Obama has opened lines of communication to other GOP lawmakers in an effort to break the deadlock at the top. White House chief of staff Denis McDonough has met several times with House Budget Committee Chairman Paul Ryan (R-Wis.). And he meets regularly with a group of eight Senate Republicans, winnowed from the 24 who had dinner with Obama earlier this year. During a meeting late Thursday at the White House, Obama dropped in for about an hour.

That group — dubbed “the Diners Club” — includes Sen. John McCain (Ariz.), which many Democrats take as a heartening sign. In recent months, McCain has emerged as the leader of a bloc of GOP senators who are fed up with tea-party gridlock and have proved willing to cut bipartisan deals to advance an immigration reform bill and several stalled presidential appointments.

The group also includes Sens. Lindsey O. Graham (S.C.), Kelly Ayotte (N.H.), Bob Corker (Tenn.), Johnny Isakson (Ga.), Daniel Coats (Ind.), Ronald H. Johnson (Wis.) and John Hoeven (N.D.) — “the people we can pass stuff with,” said a senior Democratic aide, speaking on condition of anonymity in order to speak candidly.

But after weeks of talks — including two meetings in the past two days with McDonough — McCain said the group has yet to reach agreement on the most basic issues. Should they try to do a small deal first to replace the sequester and negotiate a broader debt-reduction package later, or do both at the same time? And how should they handle the maze of deadlines looming this fall?

“All those moving parts have really inhibited the ability to seriously address it,” McCain said. “What I fear is that we’re going to again come to the edge of the cliff and all of a sudden there’s going to be these midnight meetings.

“That’s the worst way to legislate,” he said. But “right now, I still don’t see the strategy for the path towards result.” He joked: “It’s always darkest before it’s totally black.”

Several Republican senators not involved in those talks, as well as several senior aides in both parties, said the Diners Club talks were not particularly promising. The group, they said, has failed to agree among themselves on an approach to debt reduction, much less one that would be acceptable to the White House and a broad swath of the GOP caucus.

Graham conceded that cutting a narrower deal between members of the group and the White House was not an option. Any deal that involves overhauling entitlement programs and raising fresh tax revenue is likely to be politically explosive. “It’s got to be 75 [votes in the Senate], or none,” he said.

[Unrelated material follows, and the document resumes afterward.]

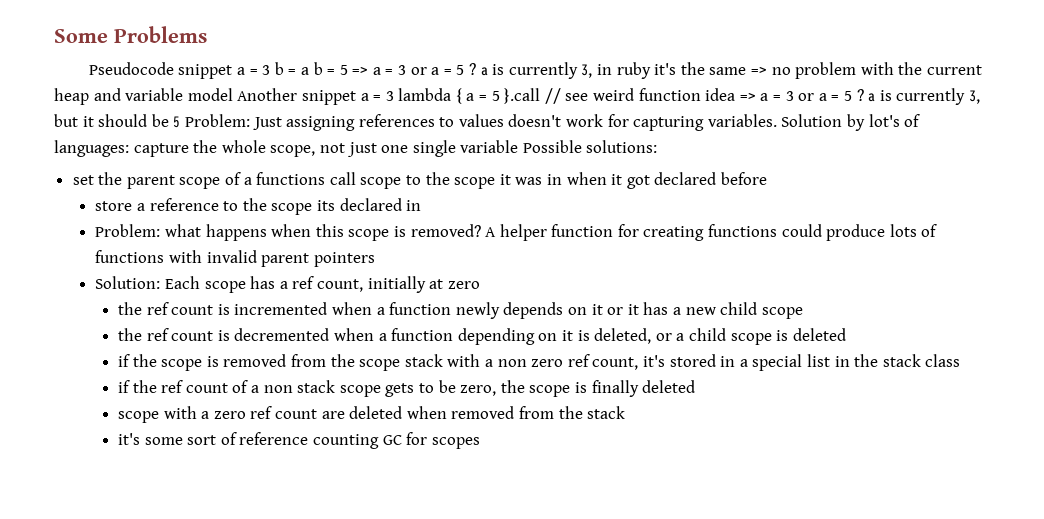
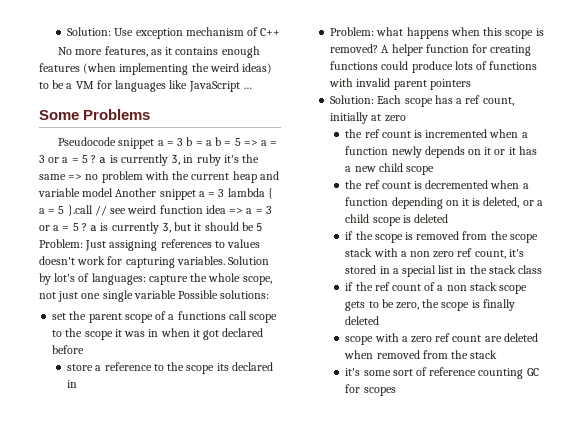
(54, 36) none -> [67,27,281,39] [58,46,260,58] [39,63,273,75] [39,80,252,92] Solution: Use exception mechanism of C++ // No more features, as it contains enough features (when implementing the weird ideas) to be a VM for languages like JavaScript … //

Several senators have begun talking outside the Diners Club channel, notably Saxby Chambliss (R-Ga.) and Mark R. Warner (D-Va.), members of a bipartisan group that worked for months to forge a debt-reduction deal in 2011. But as lawmakers prepared to head home for their break, hope for a quick resolution was in short supply.

Senior GOP aides in the House said they are counting on Obama to agree to extend the sequester past Oct. 1, keeping the government open and giving lawmakers more time to cut a big deal. Meanwhile, even some members of the Diners Club said they were resigned to spending Christmas in the Capitol for a second straight year.

“Oh, I think that’s inevitable,” Isakson said. “Don’t you?”